**Task instructions:** Search the data for the word "none" and copy every line where it occurs.

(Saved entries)
++++++++

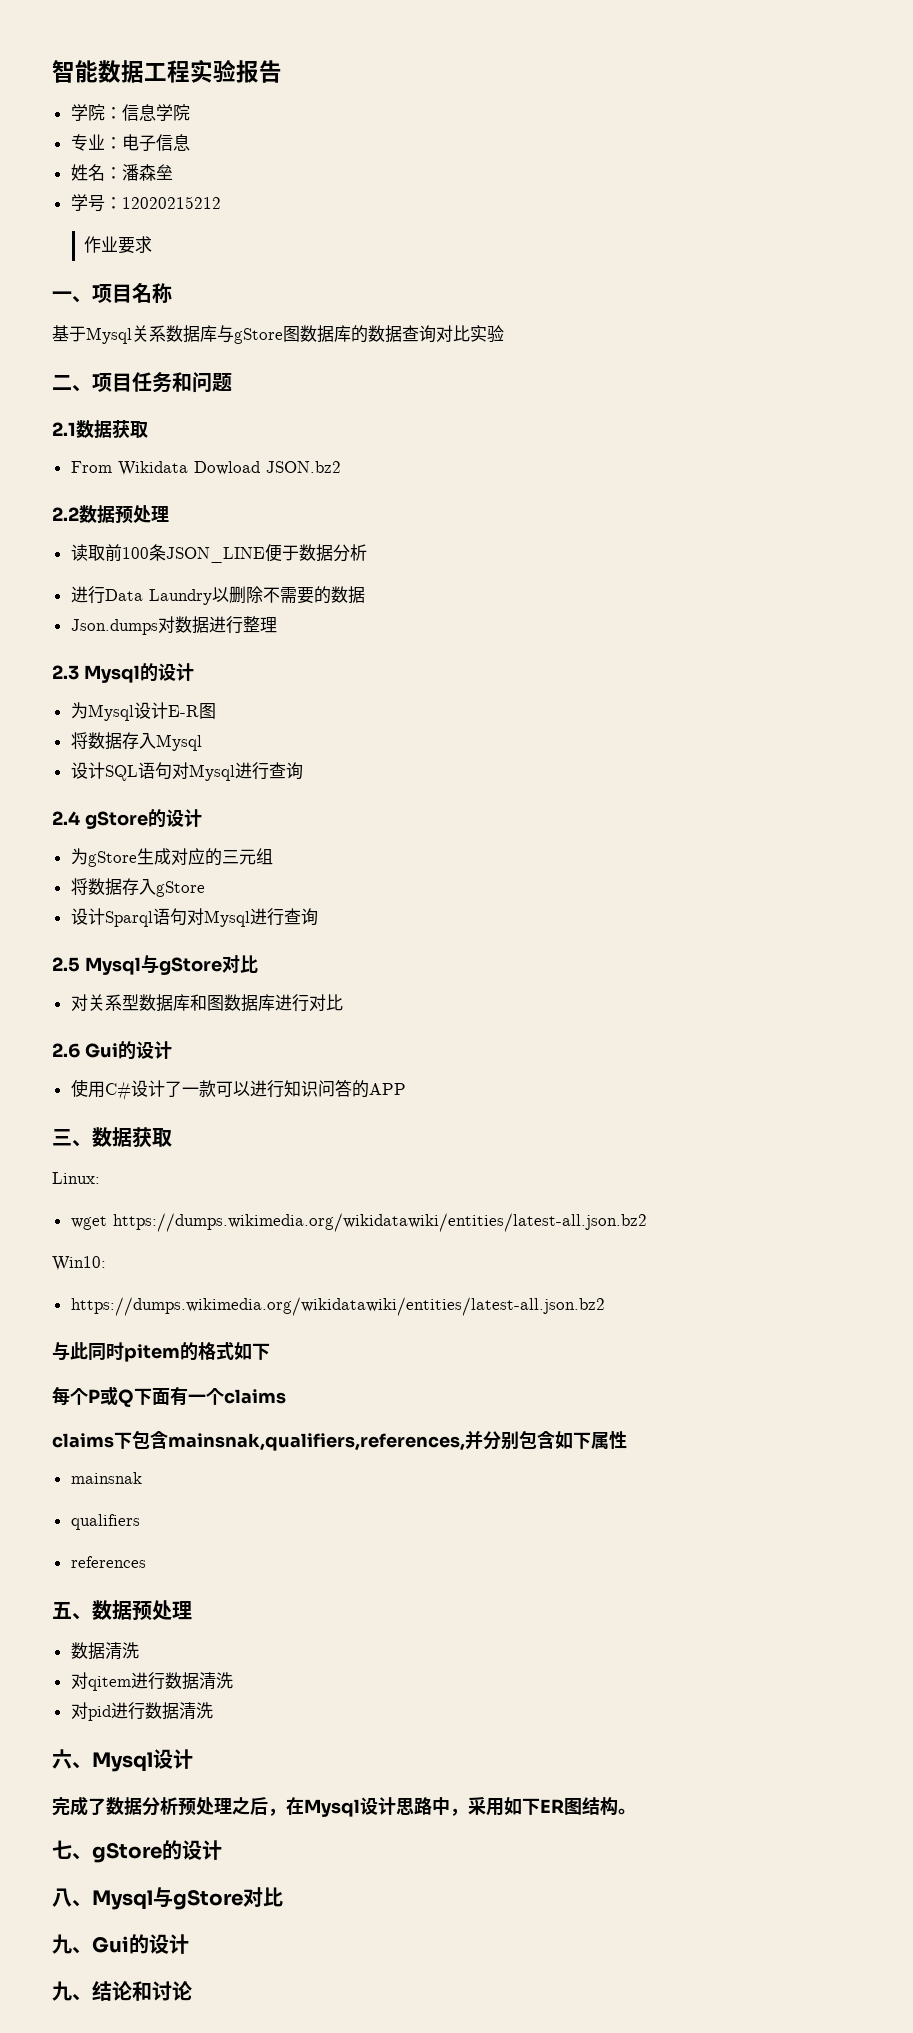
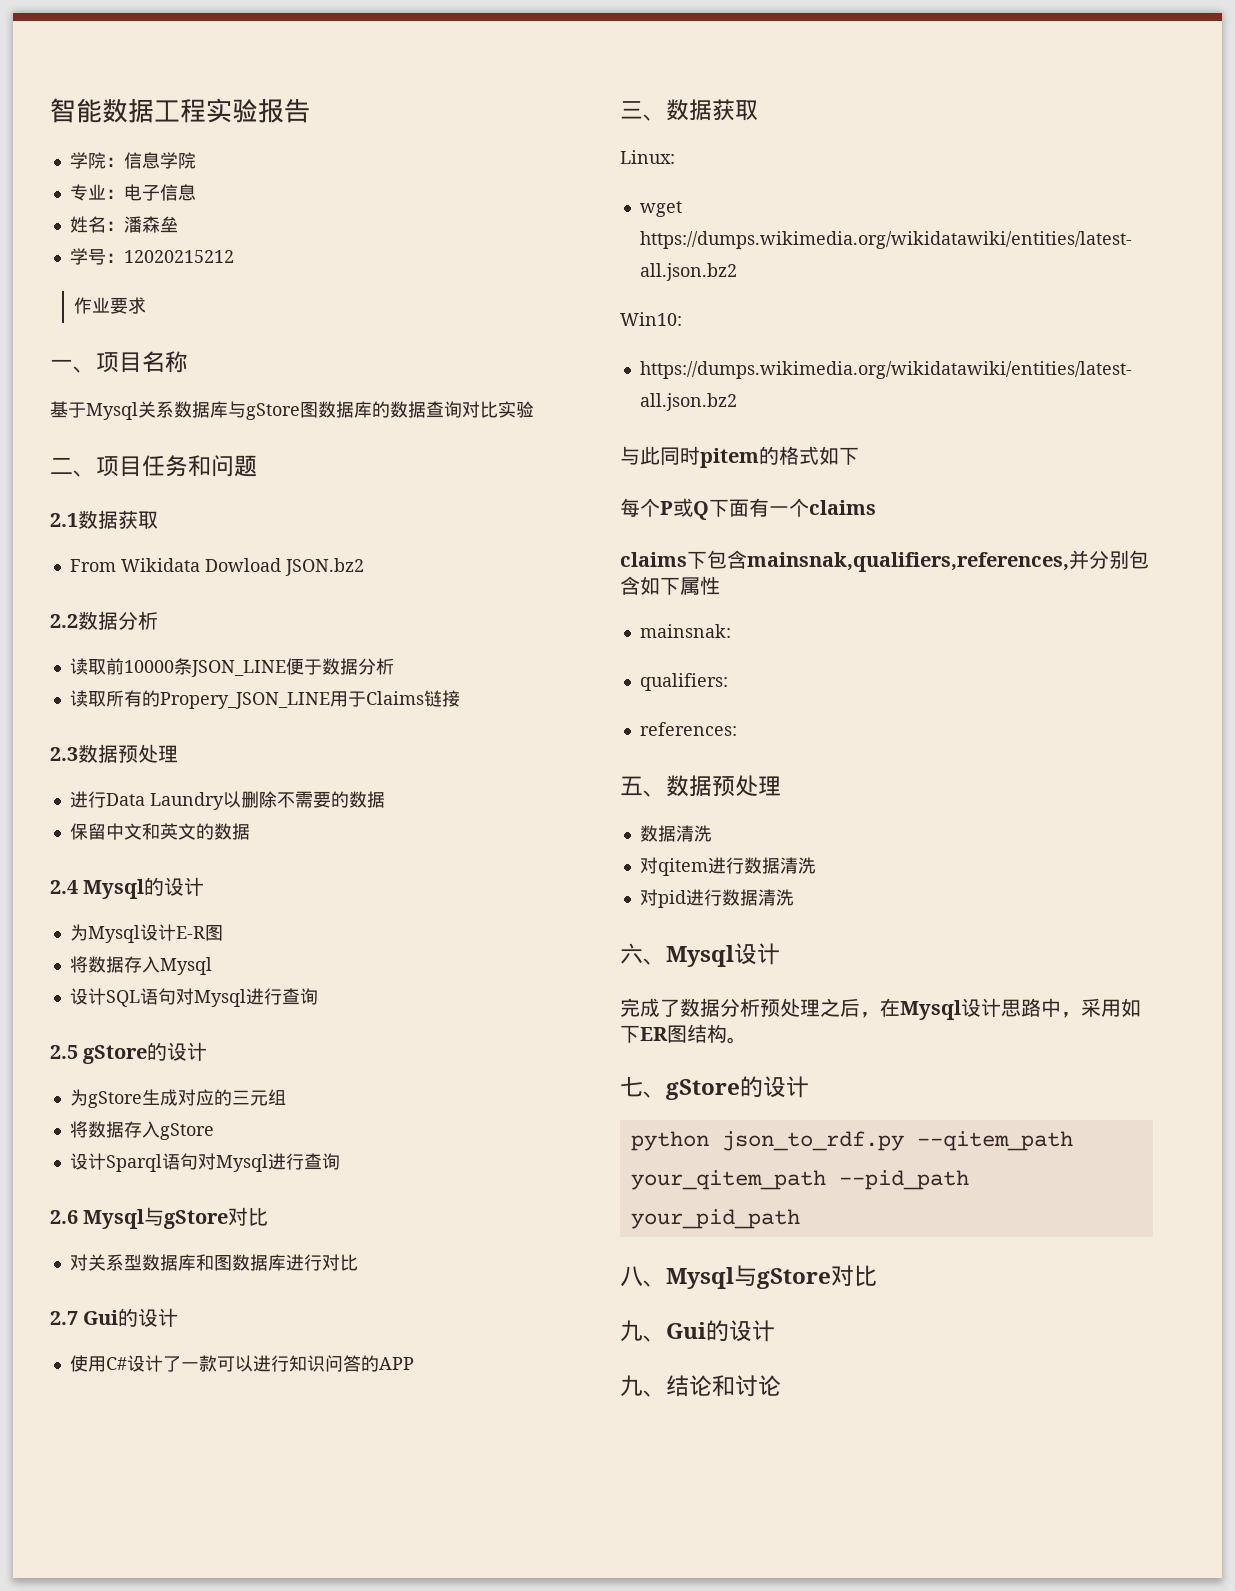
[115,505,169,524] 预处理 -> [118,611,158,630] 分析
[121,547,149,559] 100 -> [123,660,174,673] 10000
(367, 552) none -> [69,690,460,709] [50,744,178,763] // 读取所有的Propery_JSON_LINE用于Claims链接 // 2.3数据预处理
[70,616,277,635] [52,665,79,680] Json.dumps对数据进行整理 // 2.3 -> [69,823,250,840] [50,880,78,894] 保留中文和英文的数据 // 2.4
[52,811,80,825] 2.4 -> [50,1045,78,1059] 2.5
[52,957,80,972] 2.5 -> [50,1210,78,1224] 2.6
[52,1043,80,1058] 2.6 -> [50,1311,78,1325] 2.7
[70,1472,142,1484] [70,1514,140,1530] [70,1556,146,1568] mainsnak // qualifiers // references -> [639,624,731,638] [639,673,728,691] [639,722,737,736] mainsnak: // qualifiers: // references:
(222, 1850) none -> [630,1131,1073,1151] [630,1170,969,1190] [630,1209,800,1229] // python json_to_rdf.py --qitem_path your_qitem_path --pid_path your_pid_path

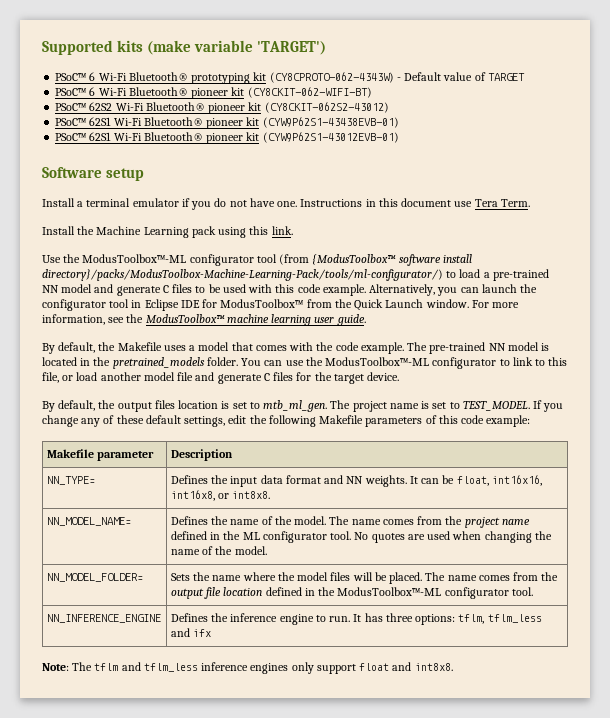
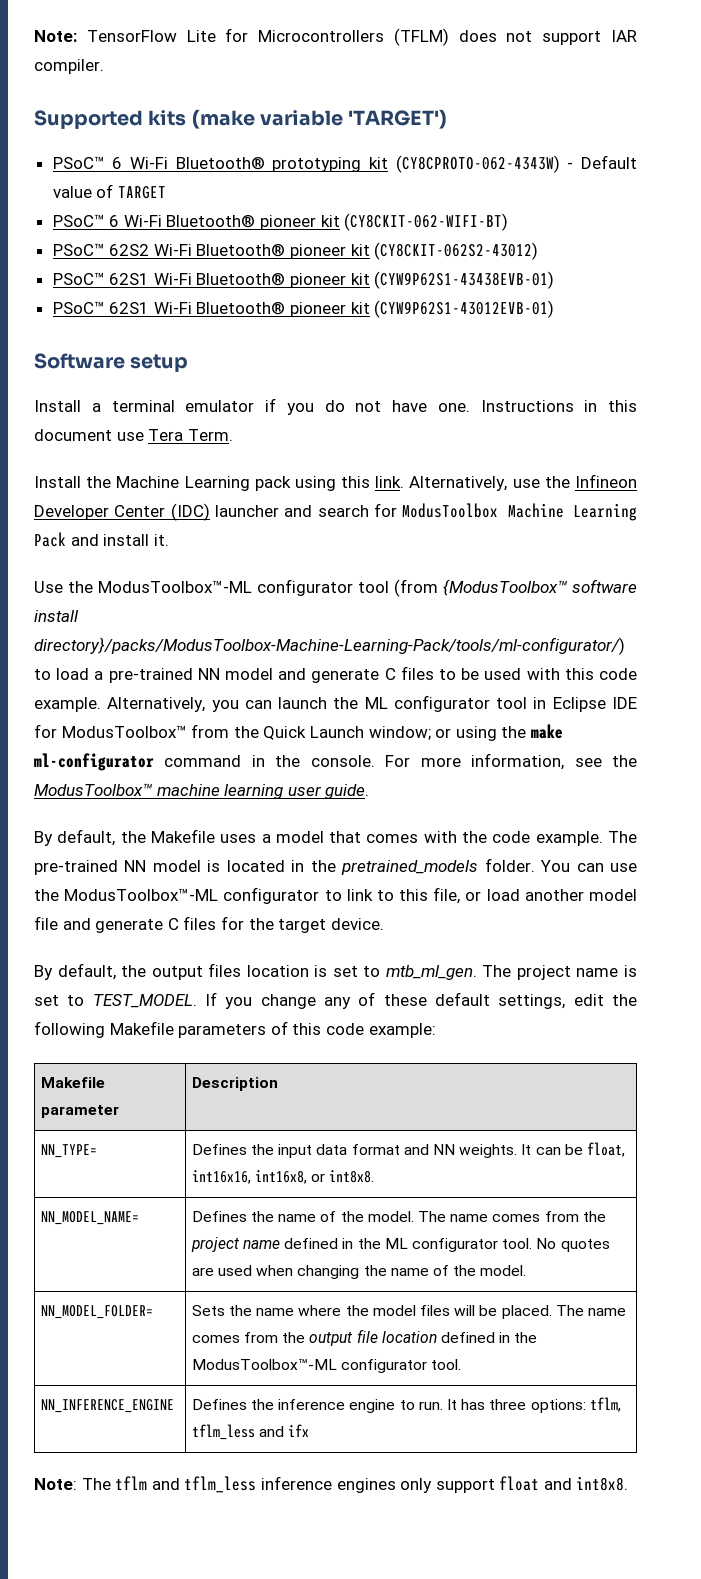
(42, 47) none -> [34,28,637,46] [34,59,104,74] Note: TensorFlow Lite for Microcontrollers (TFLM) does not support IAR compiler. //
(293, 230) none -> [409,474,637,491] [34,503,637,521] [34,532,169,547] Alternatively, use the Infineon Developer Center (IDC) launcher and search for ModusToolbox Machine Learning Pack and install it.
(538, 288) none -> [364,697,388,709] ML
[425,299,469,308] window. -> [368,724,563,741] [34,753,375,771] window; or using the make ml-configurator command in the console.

++++++++

**Reply to the exercise:**
(367, 552) none -> [69,690,460,709] [50,744,178,763] // 读取所有的Propery_JSON_LINE用于Claims链接 // 2.3数据预处理
(222, 1850) none -> [630,1131,1073,1151] [630,1170,969,1190] [630,1209,800,1229] // python json_to_rdf.py --qitem_path your_qitem_path --pid_path your_pid_path
(42, 47) none -> [34,28,637,46] [34,59,104,74] Note: TensorFlow Lite for Microcontrollers (TFLM) does not support IAR compiler. //
(293, 230) none -> [409,474,637,491] [34,503,637,521] [34,532,169,547] Alternatively, use the Infineon Developer Center (IDC) launcher and search for ModusToolbox Machine Learning Pack and install it.
(538, 288) none -> [364,697,388,709] ML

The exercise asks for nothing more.